While governor, Bilbo gave a newspaper interview sitting in a bathtub smoking a cigar. While senator, he proudly admitted membership in the Ku Klux Klan.
Though he was considered an embarrassment in Washington, Mississippians loved him. The 1940 census found 300 Americans with the first name Bilbo, almost all in Mississippi.
Perhaps Tolkien read about Sen. Bilbo and then forgot where he heard the name. It wouldn’t be his only such lapse. In 1956, Tolkien received a letter from a real Sam Gamgee, who had the same name as the heroic hobbit in “The Lord of the Rings”.

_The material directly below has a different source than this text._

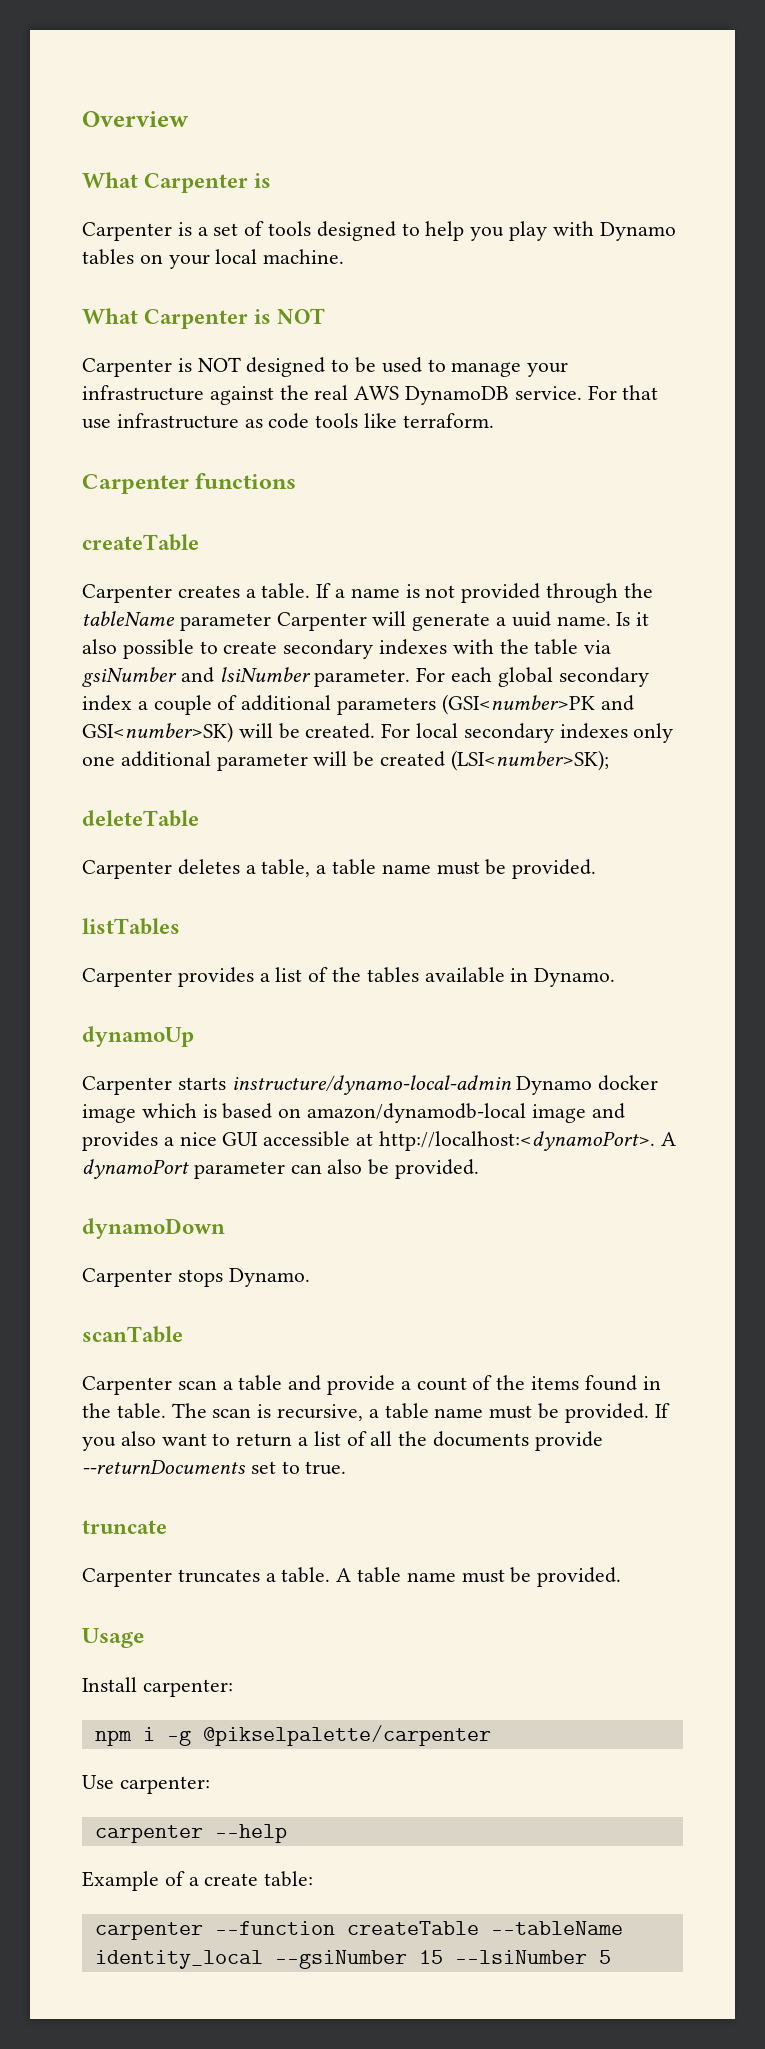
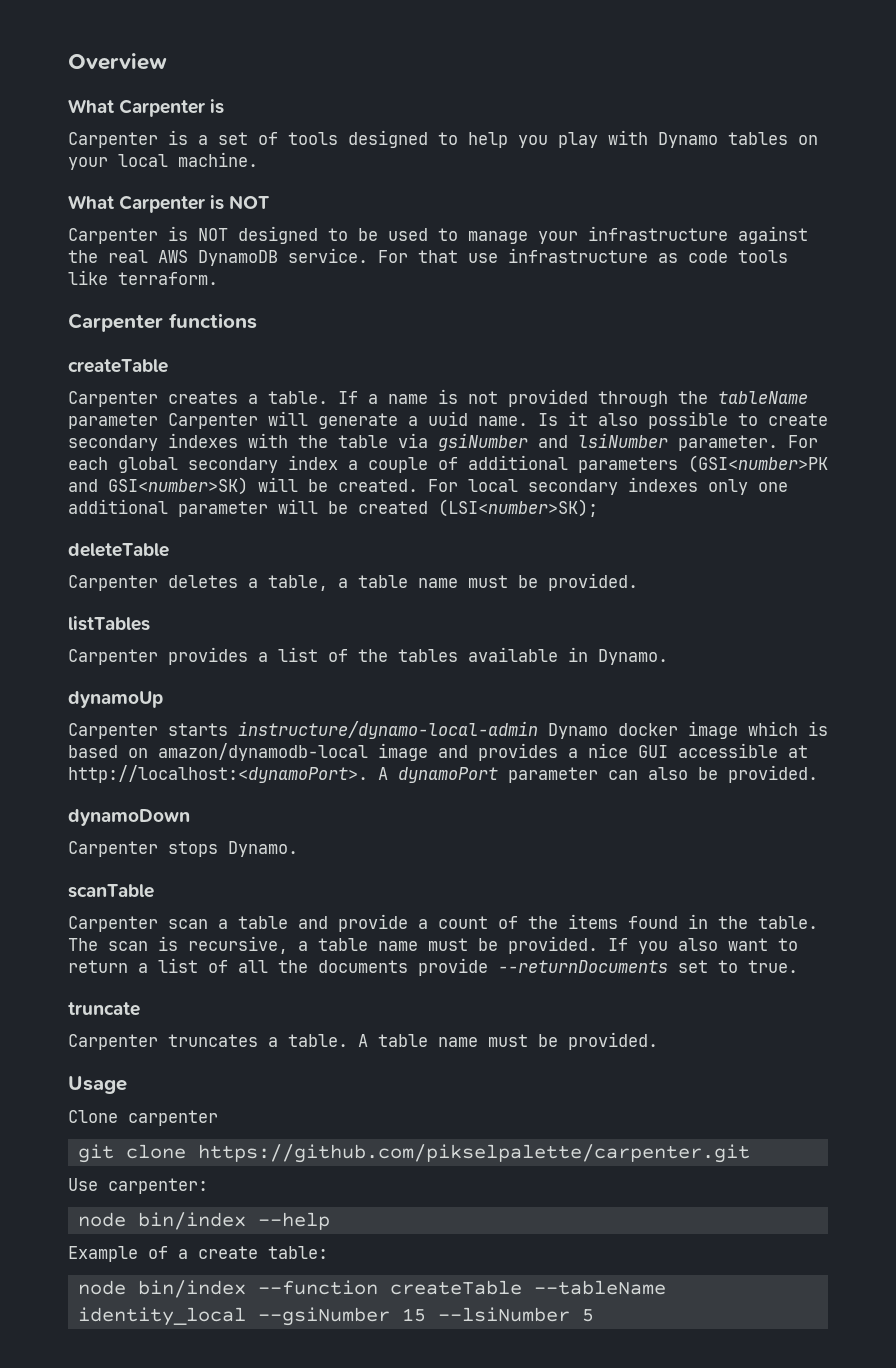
[82,1677,233,1697] [94,1725,491,1746] Install carpenter: // npm i -g @pikselpalette/carpenter -> [68,1110,218,1126] [77,1144,750,1163] Clone carpenter // git clone https://github.com/pikselpalette/carpenter.git
[94,1825,203,1843] carpenter -> [77,1212,246,1230] node bin/index
[94,1922,203,1940] carpenter -> [77,1280,246,1298] node bin/index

Tolkien chose “Gamgee” as a comic name because his family called cotton balls “gamgee.” He didn’t realize this was a brand name for surgical cotton made by the Gamgee family.
The real Sam Gamgee’s full first name was Sampson; Tolkien’s character was Samwise.

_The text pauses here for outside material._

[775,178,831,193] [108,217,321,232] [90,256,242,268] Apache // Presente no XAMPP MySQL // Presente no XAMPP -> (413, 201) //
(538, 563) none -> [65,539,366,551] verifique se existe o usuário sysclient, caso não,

Tolkien created the name Frodo for the other hobbit hero in “The Lord of the Rings” from the Germanic root “frod,” meaning “wise.” Though Tolkien said Samwise meant “simple minded,” it’s fitting that both hobbits making the awful trek to Mordor to destroy the deadly Ring have names related to “wisdom.”

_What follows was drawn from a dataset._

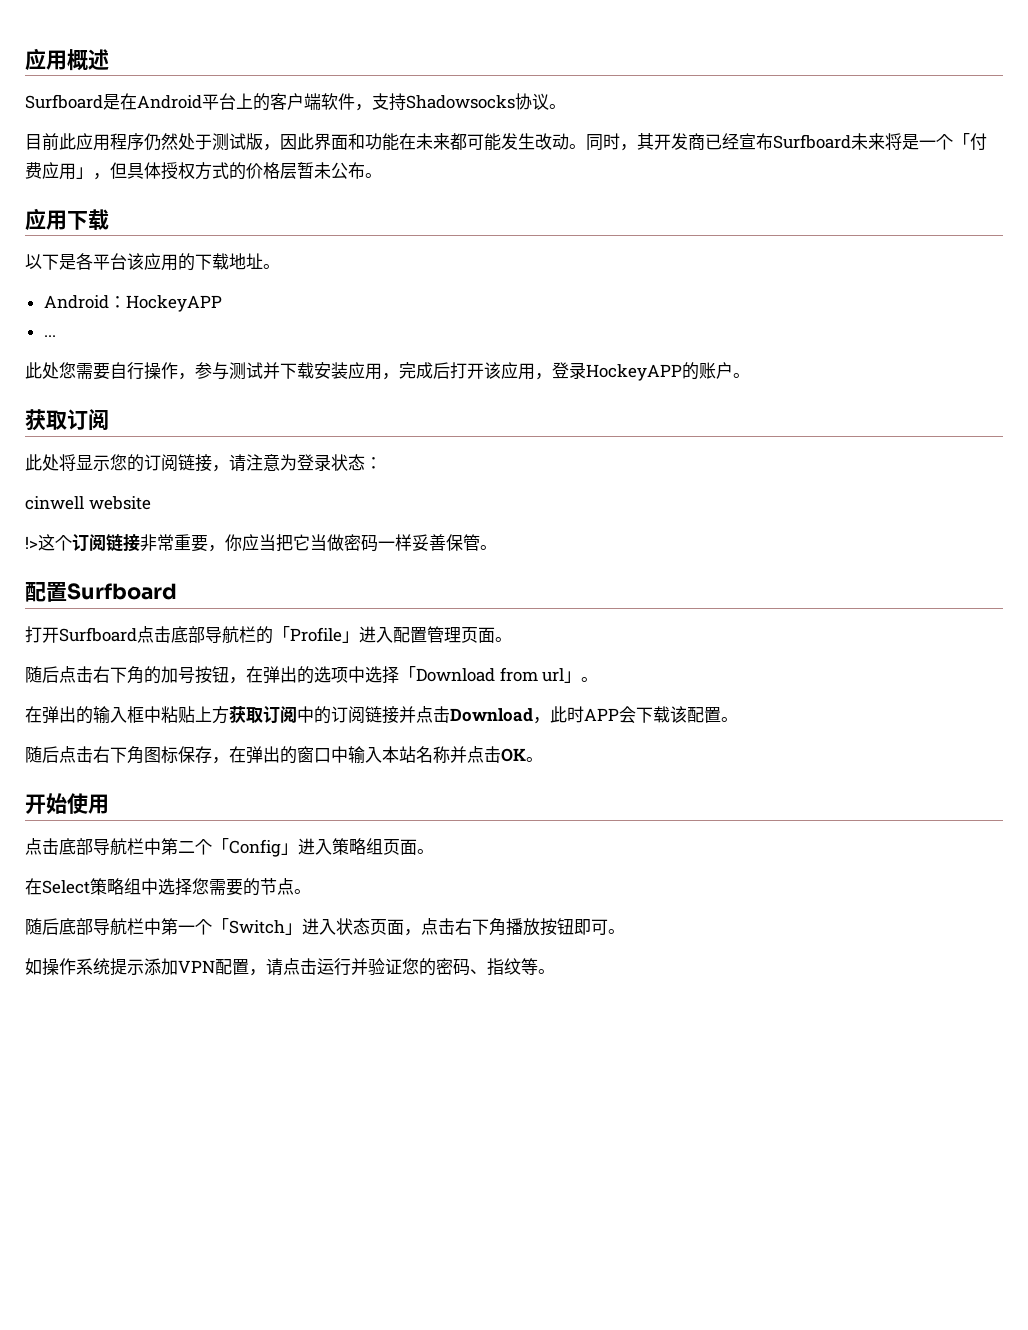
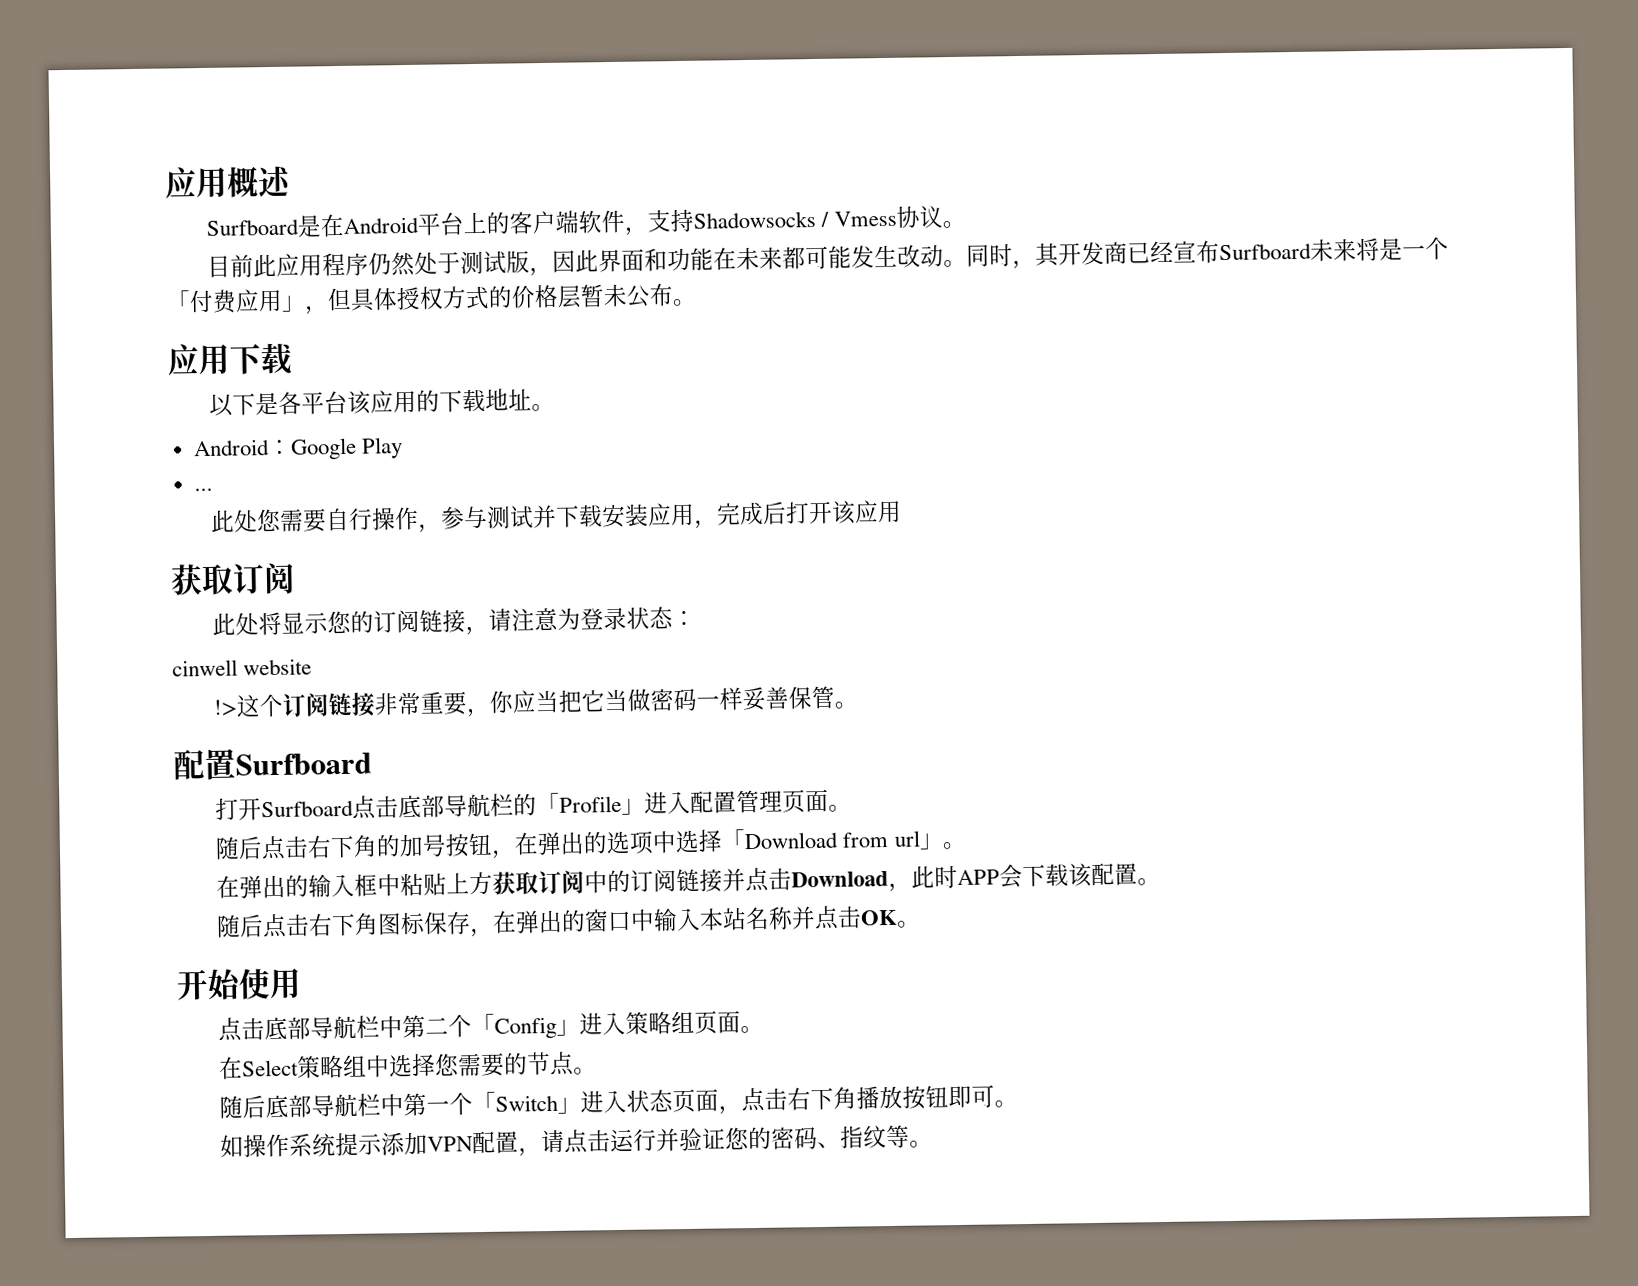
(515, 102) none -> [820,210,897,227] / Vmess
[125,295,222,312] HockeyAPP -> [289,437,403,460] Google Play
[535,362,750,381] ，登录HockeyAPP的账户。 -> (903, 512) none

After getting Gamgee’s letter, Tolkien wrote, “for some time I lived in fear of receiving a letter signed ‘S. Gollum.’”
Tolkien sometimes accidentally named characters after real people. Some fans name real children after Tolkien’s characters.
Social Security’s yearly baby name lists contain all names given to five or more boys or girls a year. “The Lord of the Rings” became a phenomenon when cheap paperback copies were published around 1965. In 1969, five American girls each were named Galadriel and Arwen.
Arwen, Galadriel’s granddaughter, gives up her Elven immortality to marry Aragorn. Tolkien said her name meant “noble maiden” in Sindarin.
Arwen is the most popular Tolkien name for real babies. In 1975, 35 newborn Arwens appeared, with at least five most years since. After Jackson’s film series debuted in 2001, the number of Arwens grew to 166 in 2004. Seventy-three were born in 2011.
Eowyn, the warrior maiden who’s the third main woman character in “Rings,” first appears on the chart in 1975, when six were born. Eowyn means “horse-joy” in Rohirric, a language Tolkien based on Old English.
Before the films, no more than nine Eowyns were born any one year. The movie Eowyn’s bravery, and the sound of her name, appealed to young parents. At least 50 have arrived yearly since 2003.
Galadriel is much more rare, the number peaking at 15 in 2003.
Tolkien’s male names haven’t had as much impact, partly because parents are more reluctant to give unusual names to sons. Five boys were named Aragorn (“revered king” in Sindarin) in 1970, the most in any year before 2002. Fourteen Aragorns arrived in 2004, but less than five yearly since 2006.
Strider, Aragorn’s nickname, fits with today’s fashionable sounds. It’s been on the charts since 2002, though the most born any one year was 12.
Orlando Bloom’s film role as Elven warrior Legolas (“green leaf” in Sindarin) led to seven newborns in the single year 2003. Samwise just barely made the charts four times in recent years.
Theoden (Rohirric “peoples’ leader”), Eowyn’s uncle, is the only male “Rings” name to chart every year since the films premiered, probably because Theo and Leo and names ending in –den like Aiden and Caden both are fashionable. Still, only 10 were born in 2011.
The one “Hobbit” character to get real namesakes is Thorin Oakenshield, leader of Bilbo’s Dwarven companions. Though a real Old Norse name, Thorin’s rare in Scandinavia. Modern Swedes associate the name more with Tolkien’s character than ancient times.
At least five American Thorins have been born each year since 1968, with 27 in 2011, the most ever. Many fans think Richard Armitage, playing the film’s Thorin, is “too handsome” for the part. But since Thorin fits in with the “two syllables ending in –n” pattern so popular for today’s boys, he’s the character most likely to see his name boom.
Bilbo’s probably out of luck — unless Mississippians get inspired to name boys after recent ancestors.